Spatial and temporal patterns of Lycium carolinianum Walt., the Carolina Wolfberry, in the salt marshes of Aransas National Wildlife Refuge, Texas

Understanding the salt marsh ecosystem in the Guadalupe Estuary is needed because wetlands in this system support the endangered whooping crane (Grus americana). The marsh plant research and monitoring described herein were based in the salt marshes at Aransas National Wildlife Refuge (ANWR), which are utilized by the cranes each winter. Past research indicates that the Carolina wolfberry (Lycium carolinianum) contributes 21-52% of crane energy intake early in the wintering period (Chavez 1996). Beginning in Fall 2003, vegetation transects were sampled along an estuarine gradient at ANWR. Species diversity and composition was similar at the three sites, with all sites containing the same 6-7 common species. While Spartina alterniflora is only a minor part of this vegetation community, it dominates the few low inter-tidal, fringe areas present. Species composition exhibited little variability from Year 1 to Year 2 of the study. Densities and biomass of L. carolinianum were not significantly different between sites or years.
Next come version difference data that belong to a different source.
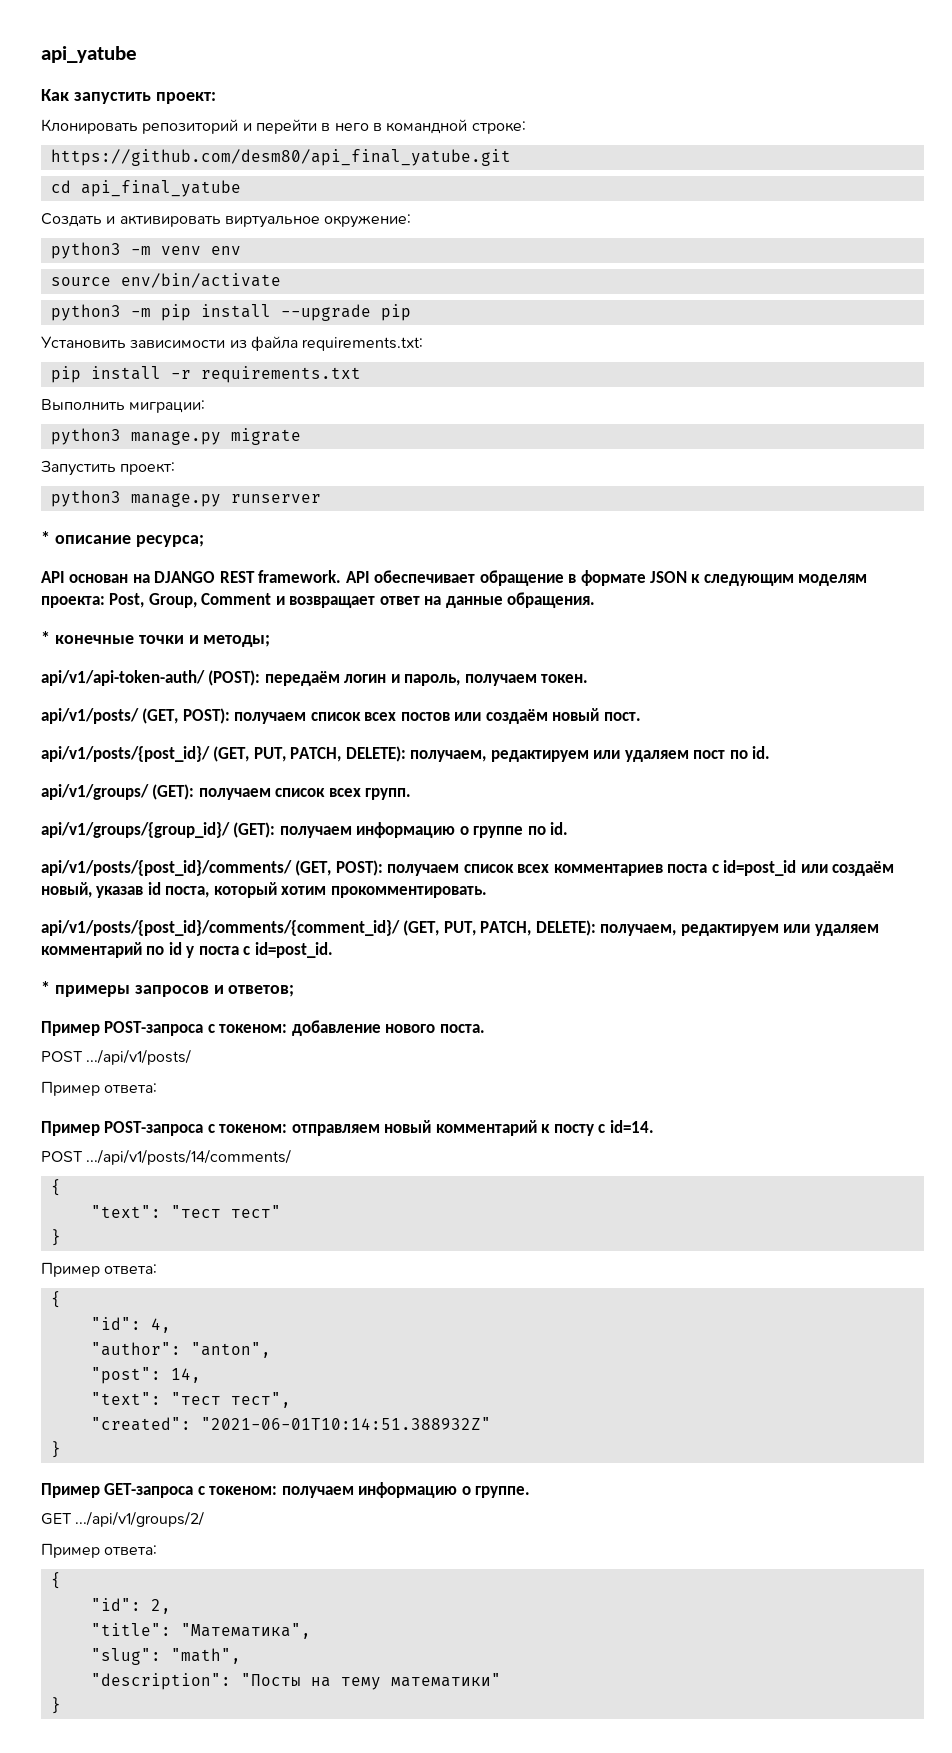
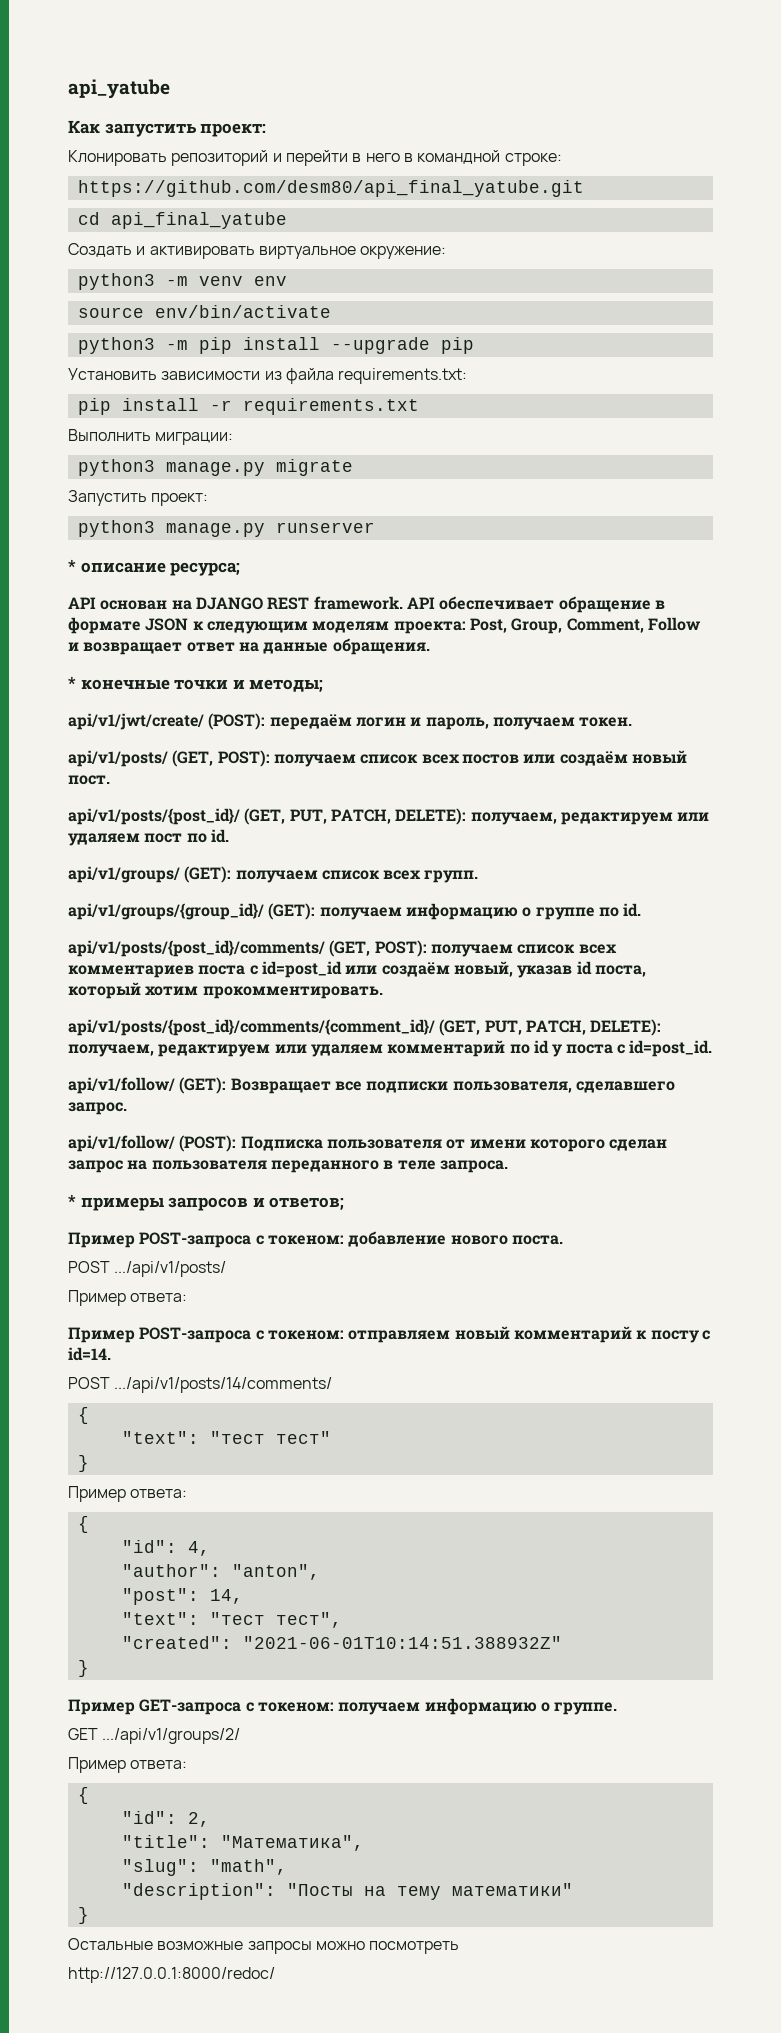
- API обеспечивает обращение в формате JSON к следующим моделям проекта: Post, Group, Comment и возвращает ответ на данные обращения.
+ API обеспечивает обращение в формате JSON к следующим моделям проекта: Post, Group, Comment, Follow и возвращает ответ на данные обращения.
- api/v1/api-token-auth/ (POST): передаём логин и пароль, получаем токен.
+ api/v1/jwt/create/ (POST): передаём логин и пароль, получаем токен.
+ api/v1/follow/ (GET): Возвращает все подписки пользователя, сделавшего запрос.
+ api/v1/follow/ (POST): Подписка пользователя от имени которого сделан запрос на пользователя переданного в теле запроса.
+ Остальные возможные запросы можно посмотреть
+ http://127.0.0.1:8000/redoc/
L. carolinianum, while important to salt marsh ecology, accounts for only a small portion of the overall productivity. Based on correlation coefficients, L. carolinianum was found in association with some of the common species in the vegetation community, indicating that its growth and survival requirements are typical to the salt marshes at ANWR. Also beginning in Fall 2003, I repeatedly sampled L. carolinianum in permanent plots along the estuarine gradient. L. carolinianum exhibits strong temporal patterns. Leaf production peaked in early spring and again just prior to peak berry abundance. Flowering of L. carolinianum occurred in October and November. Peak berry abundance coincided with the cranes?? arrival in late October and early November. Berry production occurred in October, November, and December; berries were virtually non-existent in the marshes for the remainder of the year. Stepwise regression showed stem diameter alone was a good estimator of aboveground biomass of this species in ANWR marshes, accounting for 94% of the variability (p<0.001). Changes in aboveground biomass followed no distinct patterns in the year of monitoring, perhaps due to the woody stem of the plant. Spatial patterns in L. carolinianum were not explained by water quality parameters alone; it is suggested that soil properties may help to account for the spatial variability.